LISTED ENTRIES below:
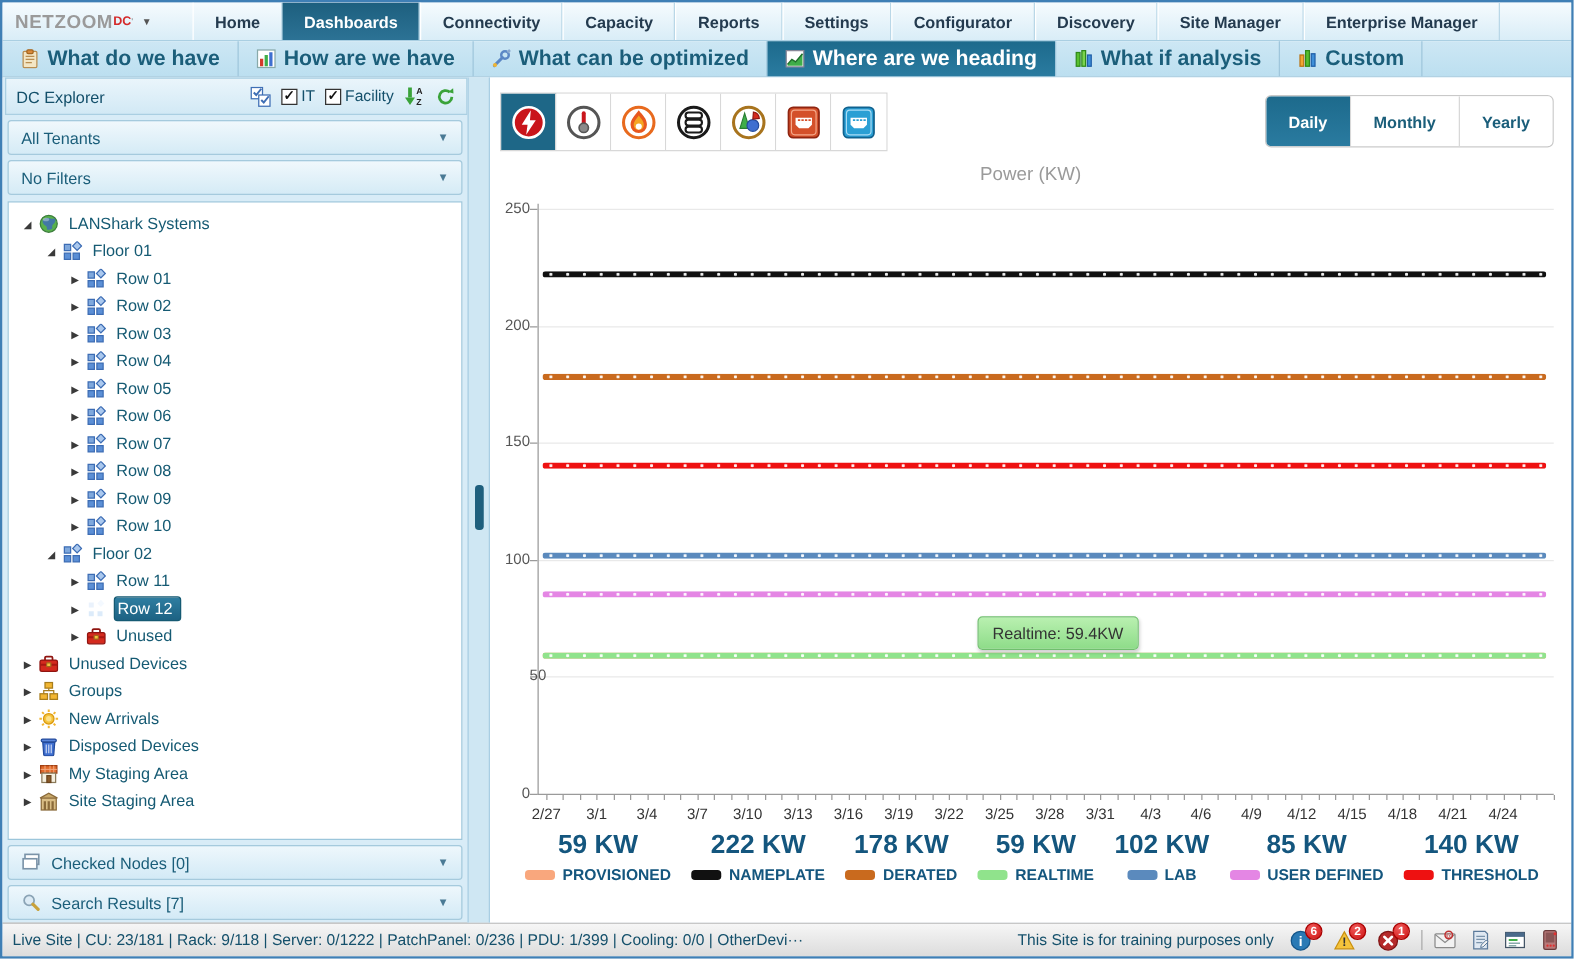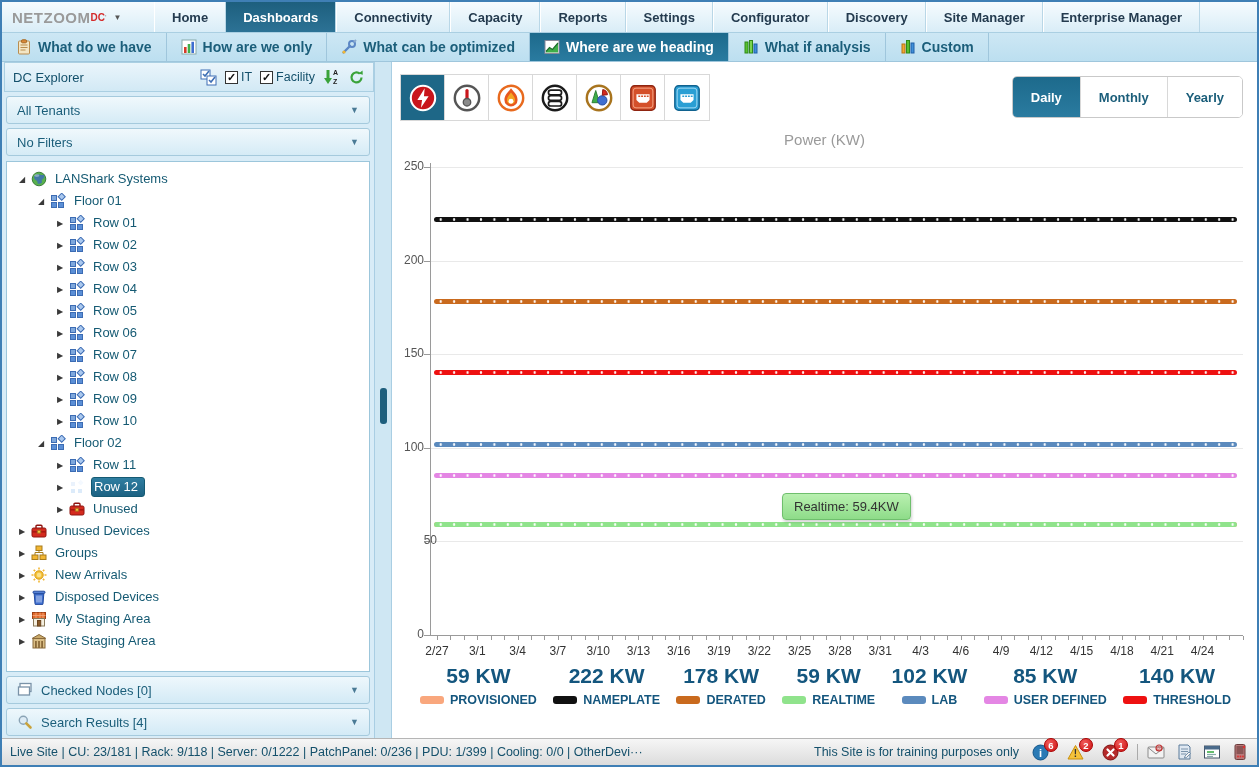--- a/index.html
+++ b/index.html
@@ -11,21 +11,21 @@
   .logo { display:flex; align-items:center; padding:0 14px 0 10px; width:152px; }
   .logo .g { color:#9a9a9a; font-weight:bold; font-size:15px; letter-spacing:.5px; }
   .logo .r { color:#d42a2a; font-weight:bold; font-size:10px; }
   .logo .m { color:#888; font-size:8px; vertical-align:top; }
   .logo .caret { color:#555; font-size:8px; margin-left:7px; }
   .nav-tab { display:flex; align-items:center; padding:0 17px; font-size:13px; font-weight:bold; color:#243b4f; border-right:1px solid #b9d7e7; border-left:1px solid #fff; cursor:pointer; }
   .nav-tab.active { background:linear-gradient(#1d5f7e,#2c7295); color:#fff; border-left:none; }
 
   
   .dashtabs { height:29px; display:flex; align-items:stretch; background:linear-gradient(#cde7f4,#bcdff0); border-bottom:1px solid #9fc6dc; flex:0 0 29px; }
-  .dash-tab { display:flex; align-items:center; gap:6px; padding:0 14px; font-size:14px; font-weight:bold; color:#1b5e7a; border-right:1px solid #9fc6dc; cursor:pointer; }
+  .dash-tab { display:flex; align-items:center; gap:6px; padding:0 14px; font-size:17px; font-weight:bold; color:#1b5e7a; border-right:1px solid #9fc6dc; cursor:pointer; }
   .dash-tab.active { background:linear-gradient(#1d6a8c,#2a7ba0); color:#fff; }
   .dash-tab svg { width:16px; height:16px; }
 
   
   .body { flex:1 1 auto; display:flex; background:#d8ecf7; min-height:0; }
 
   
   .sidebar { width:372px; flex:0 0 372px; display:flex; flex-direction:column; background:#d8ecf7; padding:0 0 2px 2px; min-height:0; }
   .dc-header { height:30px; flex:0 0 30px; display:flex; align-items:center; gap:8px; background:linear-gradient(#eaf5fb,#d2e9f5); border:1px solid #aacfe2; padding:0 8px; font-size:13px; color:#14506b; }
   .dc-header .title { flex:1; }
@@ -131,21 +131,21 @@
       </div>
       <div class="dash-tab">
         <span style="display: inline-flex;">
           <svg viewBox="0 0 16 16">
             <rect x="1" y="1" width="14" height="14" fill="#fff" stroke="#8aa"></rect>
             <rect x="3" y="8" width="2.6" height="6" fill="#d43a2a"></rect>
             <rect x="6.7" y="5" width="2.6" height="9" fill="#3fae49"></rect>
             <rect x="10.4" y="2.8" width="2.6" height="11.2" fill="#3f6fd0"></rect>
           </svg>
         </span>
-        <span>How are we only</span>
+        <span>How are we have</span>
       </div>
       <div class="dash-tab">
         <span style="display: inline-flex;">
           <svg viewBox="0 0 16 16">
             <path d="M2.5,13.5 L9,7" stroke="#5b87c5" stroke-width="2.4" stroke-linecap="round"></path>
             <circle cx="11" cy="5" r="3" fill="none" stroke="#5b87c5" stroke-width="2"></circle>
             <path d="M13,3 L15,1" stroke="#8aa9cf" stroke-width="2"></path>
             <circle cx="3" cy="13" r="1.6" fill="#f2b632"></circle>
           </svg>
         </span>
@@ -506,21 +506,21 @@
         <span class="lbl">Checked Nodes [0]</span>
         <span class="chev">▼</span>
       </div>
       <div class="acc-bar">
         <span class="hicon">
           <svg width="16" height="16" viewBox="0 0 16 16">
               <circle cx="6.3" cy="6.3" r="4" fill="#dcebf5" stroke="#8aa3b5" stroke-width="1.4"></circle>
               <path d="M9.3,9.3 L13.5,13.5" stroke="#c9a23b" stroke-width="2.6" stroke-linecap="round"></path>
             </svg>
         </span>
-        <span class="lbl">Search Results [4]</span>
+        <span class="lbl">Search Results [7]</span>
         <span class="chev">▼</span>
       </div>
     </div>
 
     <div class="splitter">
       <div class="handle"></div>
     </div>
 
     <div class="main">
       <div class="metric-bar" id="metric-bar">

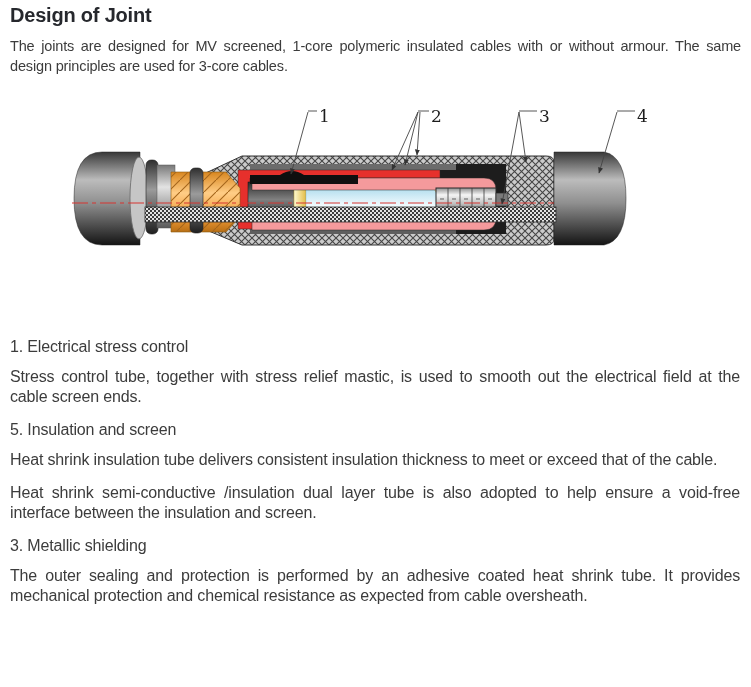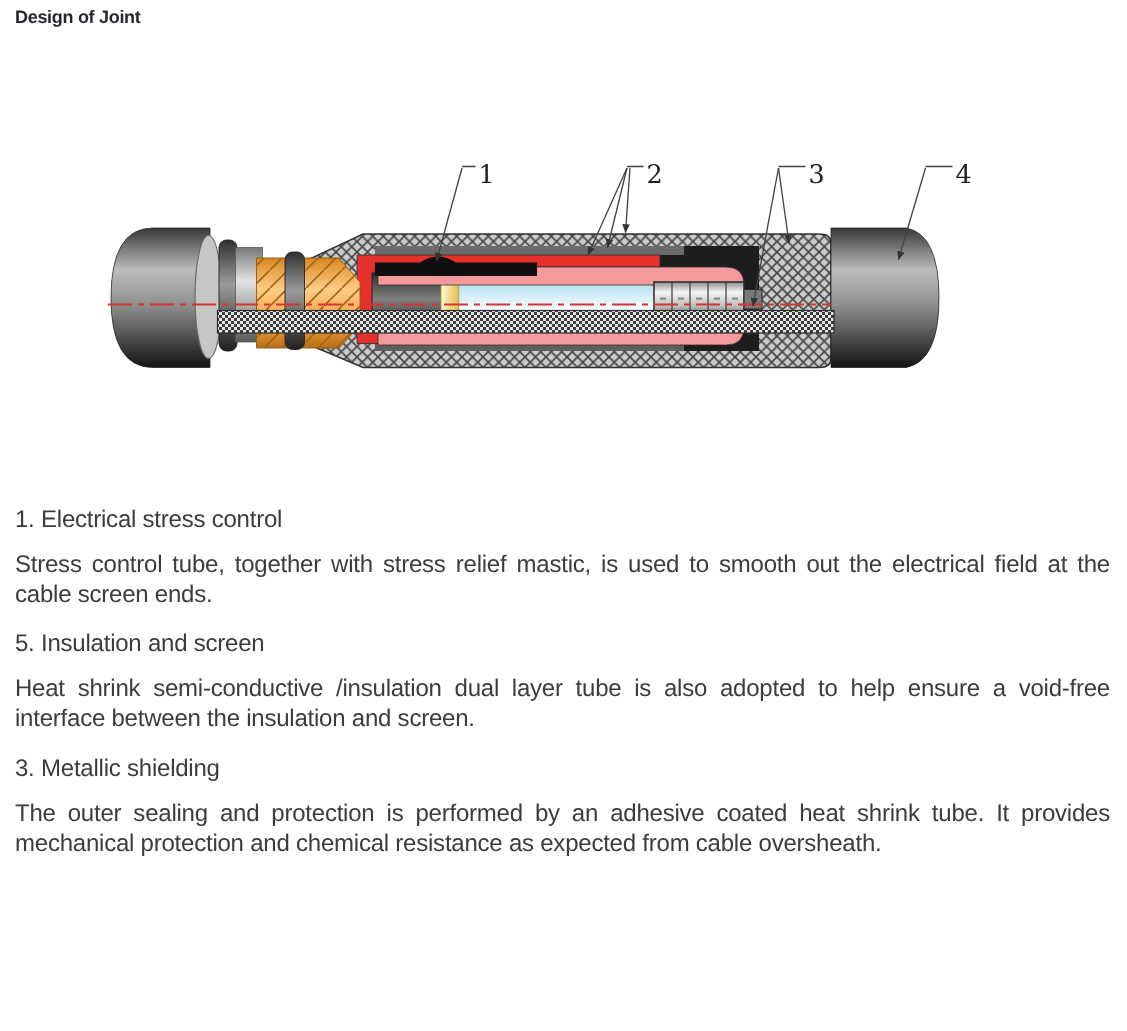--- a/index.html
+++ b/index.html
@@ -6,21 +6,21 @@
   .page{
     position:relative;
     width:751px;height:687px;
     background:var(--paper,#fff);
     font-family:"Liberation Sans","DejaVu Sans",sans-serif;
     color:var(--ink,#3c3c3c);
     overflow:hidden;
   }
   .title{
     position:absolute;top:4px;left:10px;
-    font-size:12px;font-weight:700;color:#26282d;
+    font-size:20px;font-weight:700;color:#26282d;
     letter-spacing:-0.2px;
   }
   .intro{
     position:absolute;top:36px;left:10px;width:731px;
     font-size:14.5px;line-height:20px;text-align:justify;
     letter-spacing:-0.15px;
   }
   .diagram-wrap{position:absolute;top:95px;left:0;width:751px;height:172px;}
   .content{position:absolute;top:337px;left:10px;width:730px;}
   .content h3{
@@ -36,20 +36,21 @@
     font-size:17px;fill:#1c1c1c;
   }
 </style>
 </head>
 <body>
 
 <div class="page">
 
   <div class="title">Design of Joint</div>
 
+  <div class="intro">The joints are designed for MV screened, 1-core polymeric insulated cables with or without armour. The same design principles are used for 3-core cables.</div>
 
   <div class="diagram-wrap">
     <svg width="751" height="172" viewBox="0 95 751 172" xmlns="http://www.w3.org/2000/svg">
       <defs>
         <linearGradient id="cg" x1="0" y1="0" x2="0" y2="1">
           <stop offset="0" stop-color="#383838"></stop>
             <stop offset="0.3" stop-color="#bcbcbc"></stop>
           <stop offset="0.55" stop-color="#8f8f8f"></stop>
             <stop offset="1" stop-color="#141414"></stop>
         </linearGradient>
@@ -178,20 +179,21 @@
       <text class="callout-num" x="539" y="122">3</text>
       <text class="callout-num" x="637" y="122">4</text>
     </svg>
   </div>
 
   <div class="content">
     <h3>1. Electrical stress control</h3>
     <p>Stress control tube, together with stress relief mastic, is used to smooth out the electrical field at the cable screen ends.</p>
 
     <h3>5. Insulation and screen</h3>
+    <p>Heat shrink insulation tube delivers consistent insulation thickness to meet or exceed that of the cable.</p>
     <p>Heat shrink semi-conductive /insulation dual layer tube is also adopted to help ensure a void-free interface between the insulation and screen.</p>
 
     <h3>3. Metallic shielding</h3>
 
     <p>The outer sealing and protection is performed by an adhesive coated heat shrink tube. It provides mechanical protection and chemical resistance as expected from cable oversheath.</p>
   </div>
 
 </div>
 
 </body></html>

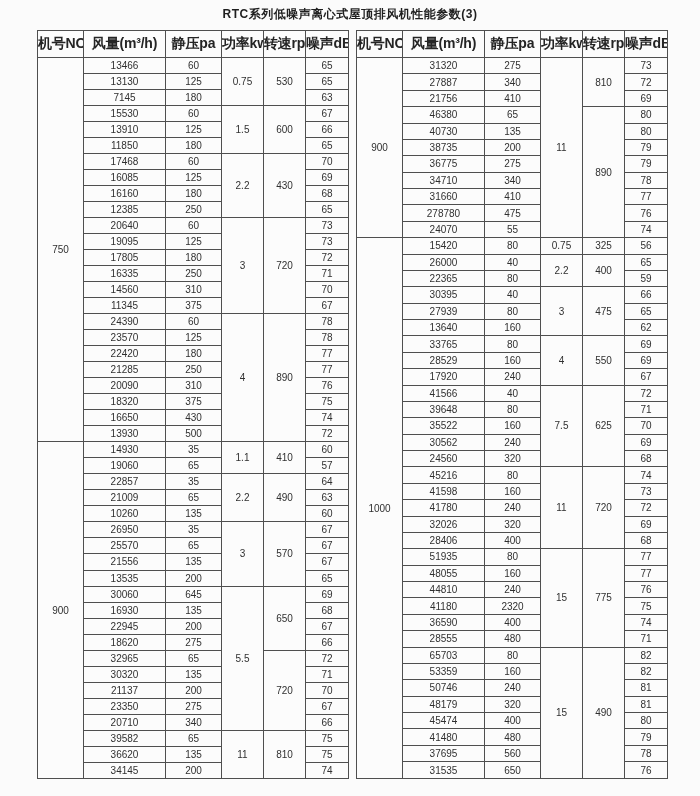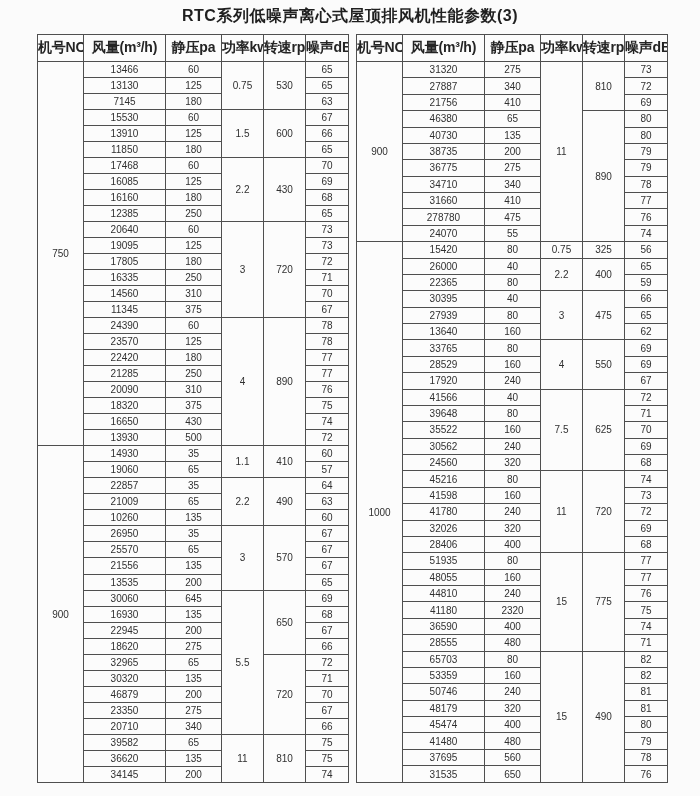--- a/index.html
+++ b/index.html
@@ -14,21 +14,21 @@
   }
   .page {
     width: 700px;
     height: 796px;
     box-sizing: border-box;
     padding-top: 6px;
   }
   .title {
     margin: 0 0 7px 0;
     text-align: center;
-    font-size: 16px;
+    font-size: 12px;
     font-weight: 700;
     letter-spacing: 0.5px;
     color: #1f1f1f;
   }
   .tables {
     display: flex;
     gap: 7px;
     margin-left: 37px;
   }
   table.spec-table {
@@ -302,21 +302,21 @@
             <td>65</td>
             <td rowspan="5">720</td>
             <td>72</td>
           </tr>
           <tr>
             <td>30320</td>
             <td>135</td>
             <td>71</td>
           </tr>
           <tr>
-            <td>46879</td>
+            <td>21137</td>
             <td>200</td>
             <td>70</td>
           </tr>
           <tr>
             <td>23350</td>
             <td>275</td>
             <td>67</td>
           </tr>
           <tr>
             <td>20710</td>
End of LISTED ENTRIES.
GOAL OF THE EXERCISE:
Sift through the material above and copy the lines that contain the word "viewBox".

ANSWER TO THIS TASK:
           <svg viewBox="0 0 16 16">
           <svg viewBox="0 0 16 16">
           <svg width="16" height="16" viewBox="0 0 16 16">
     <svg width="751" height="172" viewBox="0 95 751 172" xmlns="http://www.w3.org/2000/svg">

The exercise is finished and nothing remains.